As the archive owner I want one Flyway migration and domain model carrying all import/precision/attribution/identity fields so downstream phases compile against a single, collision-free schema #671

New Issue

marcel · 2026-05-26T22:17:43+02:00

marcel commented

2026-05-26 22:17:43 +02:00

Phase 2 of the "Handling the Unknowns" milestone — the schema foundation

Multi-persona review found that the original date (#666), name-triage (#665), and importer (#669) issues each planned a separate V69 Flyway migration altering persons — three V69s is a boot failure, and persons.provisional was at risk of being defined twice. This phase consolidates every new column into ONE migration with a single owner, plus the entity/enum/DTO surface, so Phases 3-6 just compile against a finished schema. No import logic, no rendering, no UI here.

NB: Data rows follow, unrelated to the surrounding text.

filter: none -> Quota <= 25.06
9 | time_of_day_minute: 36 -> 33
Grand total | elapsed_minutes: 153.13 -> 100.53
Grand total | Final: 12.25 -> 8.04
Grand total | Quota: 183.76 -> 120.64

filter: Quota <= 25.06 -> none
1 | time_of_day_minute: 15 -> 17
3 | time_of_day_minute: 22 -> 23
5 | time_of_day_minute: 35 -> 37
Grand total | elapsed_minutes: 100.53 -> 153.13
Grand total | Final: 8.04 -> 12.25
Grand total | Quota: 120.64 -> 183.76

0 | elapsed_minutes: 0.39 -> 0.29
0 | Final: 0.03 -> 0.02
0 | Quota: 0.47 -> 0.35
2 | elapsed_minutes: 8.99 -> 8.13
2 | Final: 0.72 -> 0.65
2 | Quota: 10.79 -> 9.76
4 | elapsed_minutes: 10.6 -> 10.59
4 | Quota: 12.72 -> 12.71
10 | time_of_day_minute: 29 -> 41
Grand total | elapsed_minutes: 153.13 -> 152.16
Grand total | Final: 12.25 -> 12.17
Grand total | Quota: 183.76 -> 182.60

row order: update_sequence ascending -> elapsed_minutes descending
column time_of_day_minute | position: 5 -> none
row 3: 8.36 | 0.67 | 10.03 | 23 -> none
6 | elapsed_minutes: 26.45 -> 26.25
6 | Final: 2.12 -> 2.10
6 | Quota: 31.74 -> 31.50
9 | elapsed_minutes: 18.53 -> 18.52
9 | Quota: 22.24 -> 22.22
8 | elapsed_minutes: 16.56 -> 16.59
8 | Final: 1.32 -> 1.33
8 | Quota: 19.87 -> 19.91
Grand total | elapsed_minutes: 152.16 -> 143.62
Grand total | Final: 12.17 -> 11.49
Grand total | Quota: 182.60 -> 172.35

The single migration (next free version — confirm at implementation time; head was `V68__add_grafana_reader_role.sql`)

documents

meta_date_precision varchar(16) — the precision enum; backfill then NOT NULL.
meta_date_end date NULL — range end (only for RANGE).
meta_date_raw text NULL — original date cell, verbatim.
sender_text text NULL, receiver_text text NULL — raw attribution preserved even when a person is linked.

persons

source_ref varchar unique, indexed — the normalizer person_id; the join key for documents → persons and the idempotency key for re-import.
provisional boolean NOT NULL DEFAULT false.

tag

source_ref varchar unique, indexed — keyed on the canonical tag_path.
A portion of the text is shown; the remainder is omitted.